Detected change data
»»
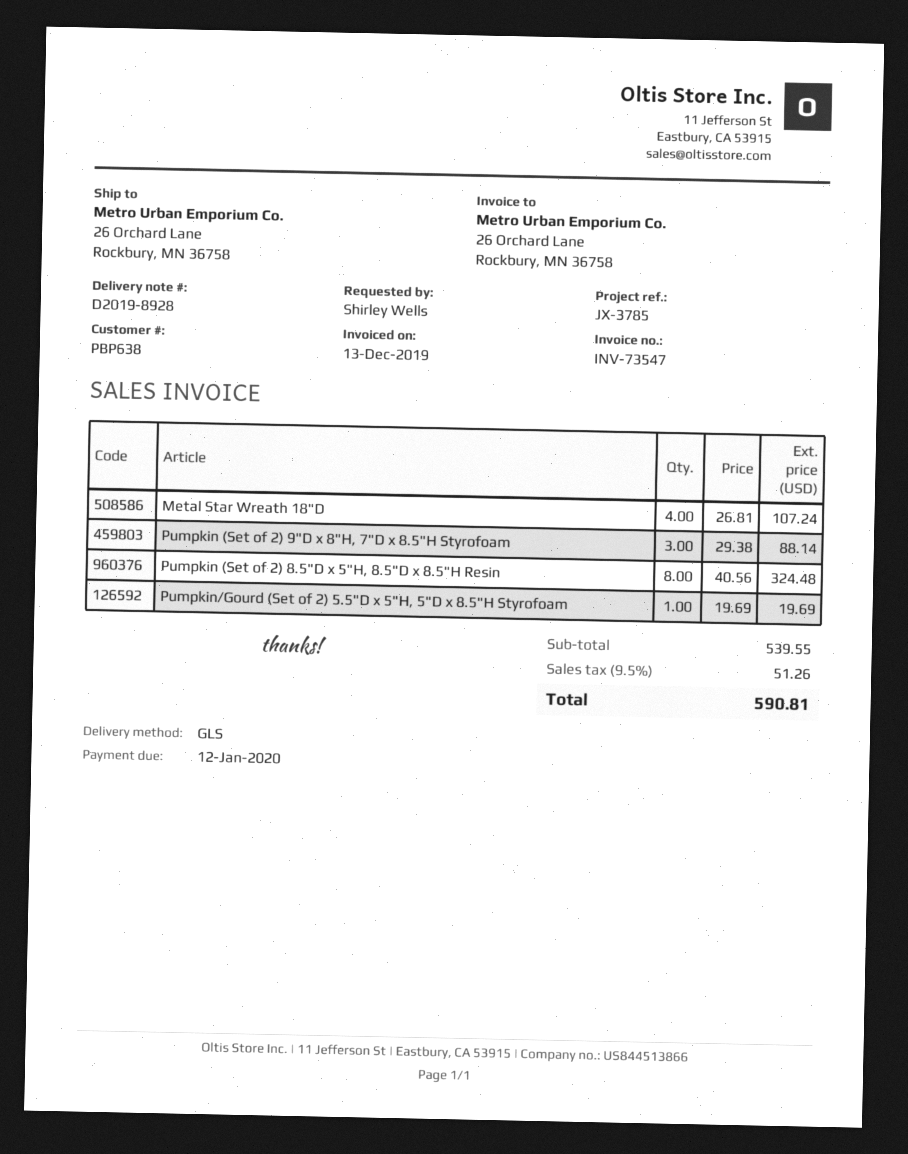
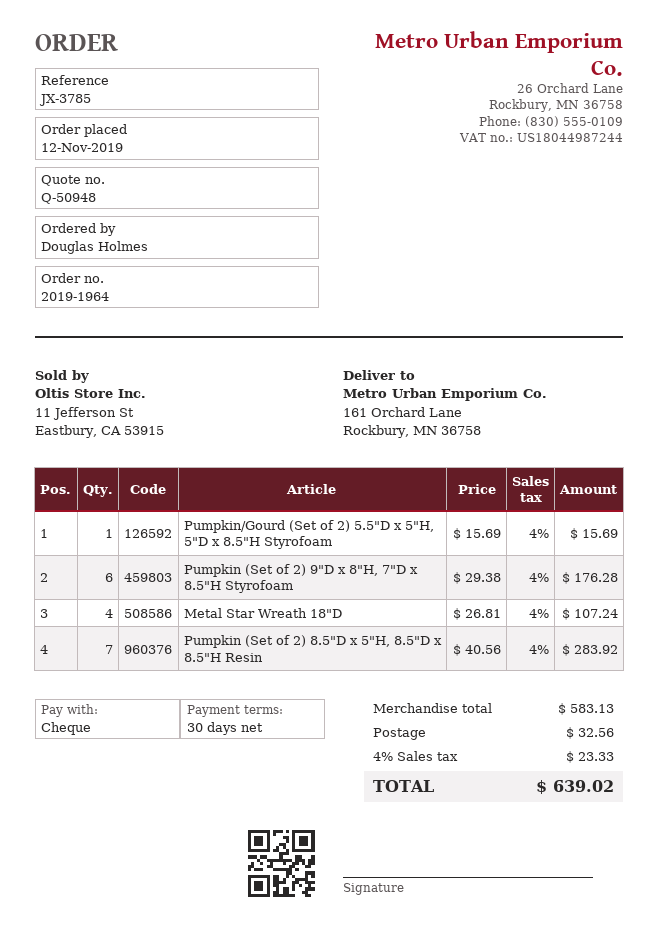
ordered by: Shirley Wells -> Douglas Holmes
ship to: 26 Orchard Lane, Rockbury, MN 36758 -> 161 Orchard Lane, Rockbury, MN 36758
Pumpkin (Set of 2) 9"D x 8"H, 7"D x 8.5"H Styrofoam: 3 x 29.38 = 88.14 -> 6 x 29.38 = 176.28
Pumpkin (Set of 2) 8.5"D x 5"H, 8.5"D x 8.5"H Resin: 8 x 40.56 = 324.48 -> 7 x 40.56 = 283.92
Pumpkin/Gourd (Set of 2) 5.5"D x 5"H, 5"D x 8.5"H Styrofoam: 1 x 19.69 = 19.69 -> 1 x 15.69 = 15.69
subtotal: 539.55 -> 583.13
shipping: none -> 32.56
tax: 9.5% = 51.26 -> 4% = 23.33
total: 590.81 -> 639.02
««
▶ **EXERCISE INSTRUCTIONS**: Identify the lines above with the word "Pumpkin". Copy them.

▶ **EXERCISE ANSWER**:
Pumpkin (Set of 2) 9"D x 8"H, 7"D x 8.5"H Styrofoam: 3 x 29.38 = 88.14 -> 6 x 29.38 = 176.28
Pumpkin (Set of 2) 8.5"D x 5"H, 8.5"D x 8.5"H Resin: 8 x 40.56 = 324.48 -> 7 x 40.56 = 283.92
Pumpkin/Gourd (Set of 2) 5.5"D x 5"H, 5"D x 8.5"H Styrofoam: 1 x 19.69 = 19.69 -> 1 x 15.69 = 15.69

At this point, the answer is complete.